Fawning eulogies and larger than life tributes are understandable, if not expected, in the immediate aftermath of such a shocking, cataclysmic event in the life of the nation. Still, Kennedy's murder has, in numerous instances, prevented clear-eyed, objective analysis of his impact as President in the face of pressing domestic issues and during a critical period of the Cold War. Not to be glossed over is Kennedy's Catholicism. During the 1960 campaign, in a country that was largely mainline Protestant, Kennedy's faith had the potential to derail his candidacy. His speech on church-and-state, before the Greater Houston Ministerial Association, is now hailed as a masterstroke in political rhetoric. In it, Kennedy neutralized fears his religion would override his Constitutional responsibilities. But, as Weigel points out, the speech had other consequences:
... a close reading of the Houston speech suggests that Kennedy neutralized that bigotry, not only by deft rhetorical moves that put bigots on the defensive, but by dramatically privatizing religious conviction and marginalizing its role in orienting a public official’s moral compass.
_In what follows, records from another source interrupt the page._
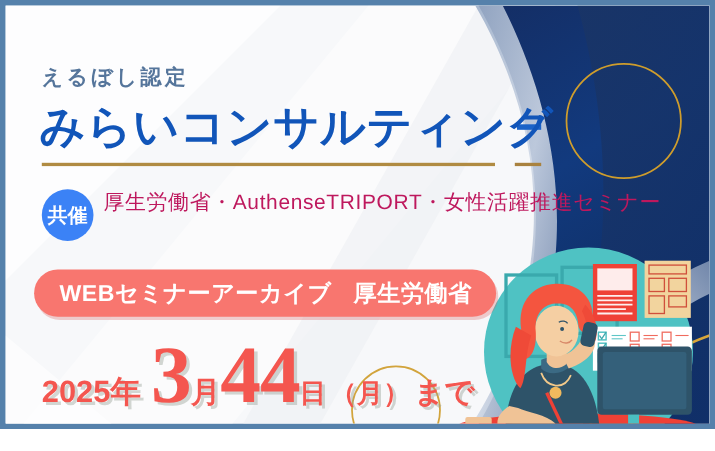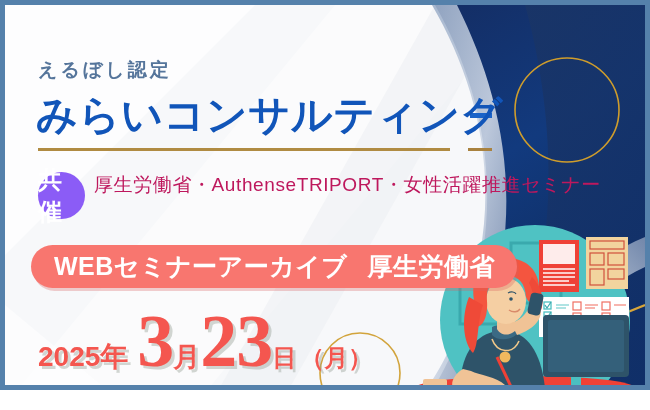"共催" .badge { background: #8b5cf6 -> #3b82f6; font-size: 24px -> 18px }
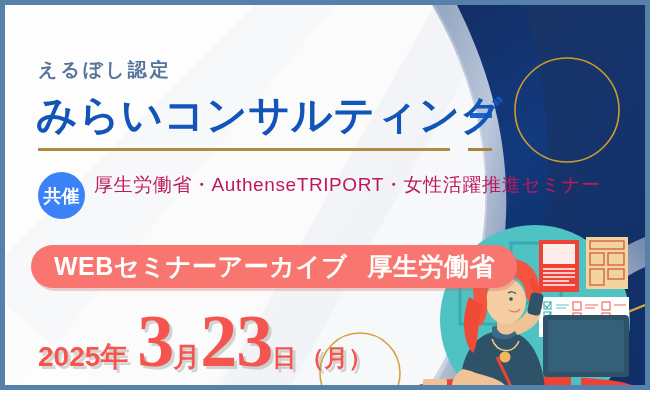"WEBセミナーアーカイブ" .pink-banner { font-size: 25px -> 21px }
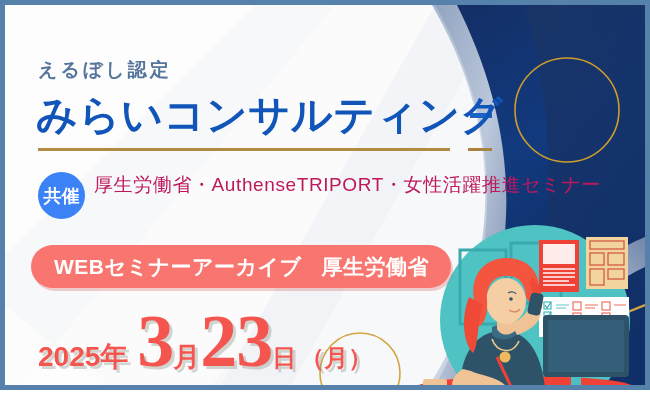"23" span.d-big { text: 23 -> 44 }
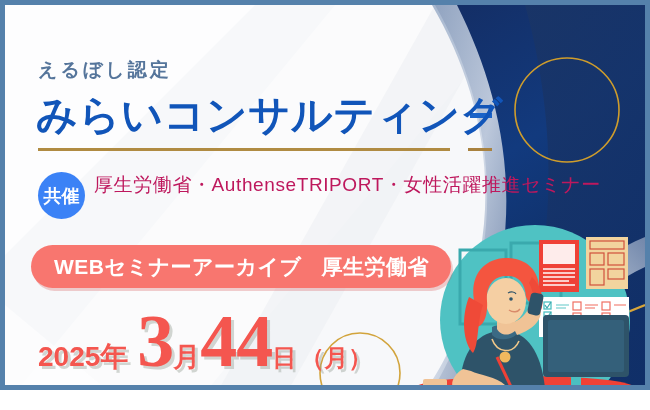"まで" span.d-mid { html: none -> <span>まで</span> }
Thus Kennedy became, in effect, a precursor of what Richard John Neuhaus later called the “naked public square”: an American public space in which not merely clerical authoritarianism, but religiously-informed moral conviction, is deemed out-of-bounds.
Last but not least, Weigel observes that the dichotomy between one's religious beliefs and their public application in policy and political debates that Kennedy instituted has given rise to "Kennedy Catholics", who are increasingly "... de facto opponents of the Church’s mission in the postmodern world, not protagonists of the culture-reforming Catholicism of the New Evangelization."